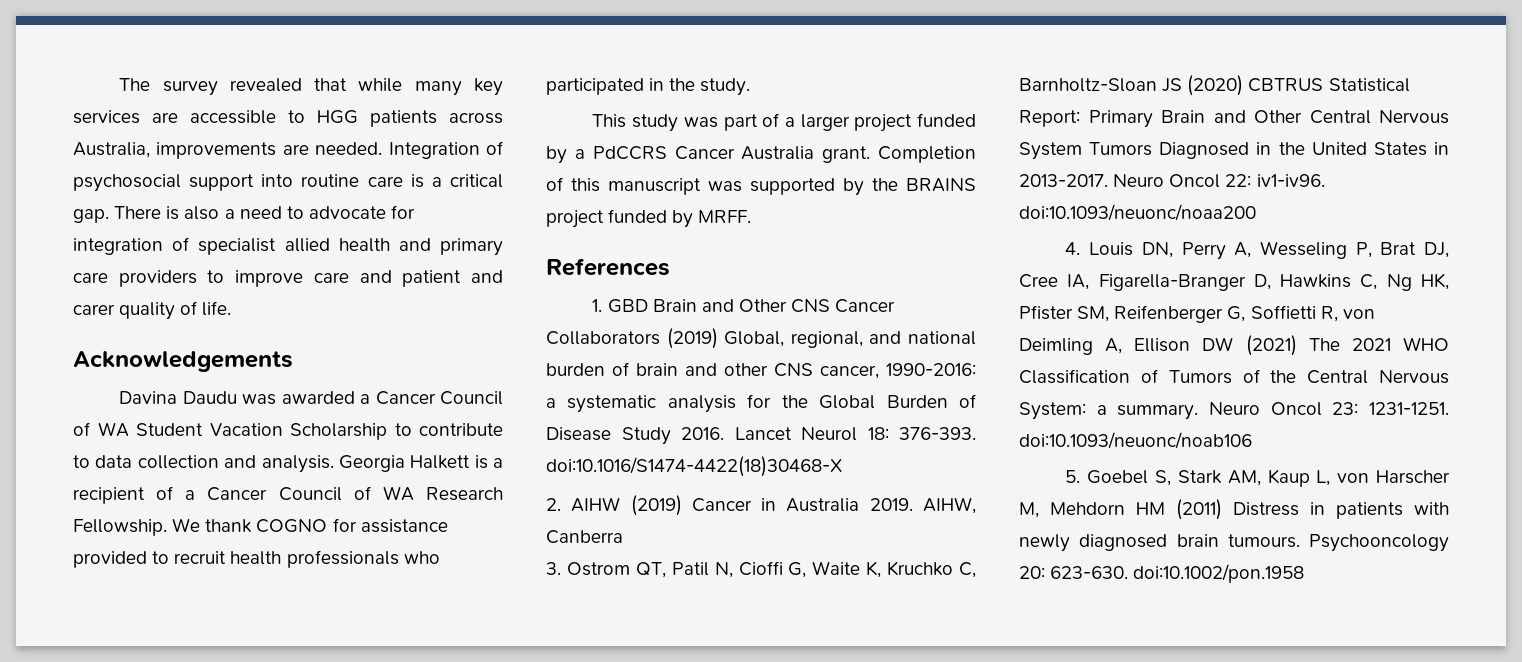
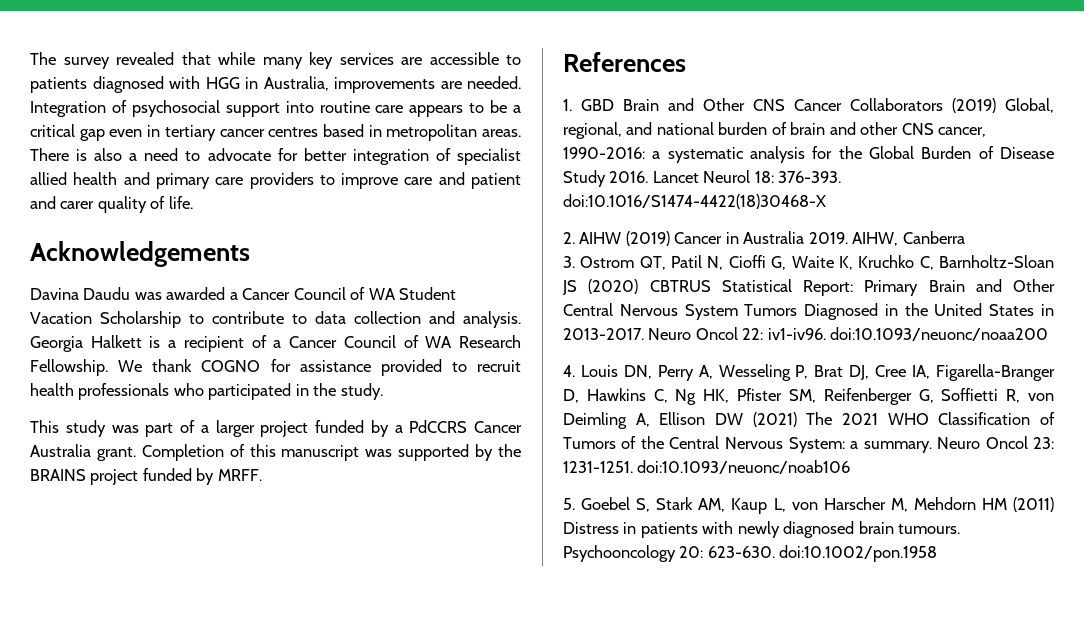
- The survey revealed that while many key services are accessible to HGG patients across Australia, improvements are needed.
+ The survey revealed that while many key services are accessible to patients diagnosed with HGG in Australia, improvements are needed.
- Integration of psychosocial support into routine care is a critical gap.
+ Integration of psychosocial support into routine care appears to be a critical gap even in tertiary cancer centres based in metropolitan areas.
- There is also a need to advocate for integration of specialist allied health and primary care providers to improve care and patient and carer quality of life.
+ There is also a need to advocate for better integration of specialist allied health and primary care providers to improve care and patient and carer quality of life.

#### Exercise brief:
If a line in the material contains the word "specialist", copy that line.

#### Finished task:
- There is also a need to advocate for integration of specialist allied health and primary care providers to improve care and patient and carer quality of life.
+ There is also a need to advocate for better integration of specialist allied health and primary care providers to improve care and patient and carer quality of life.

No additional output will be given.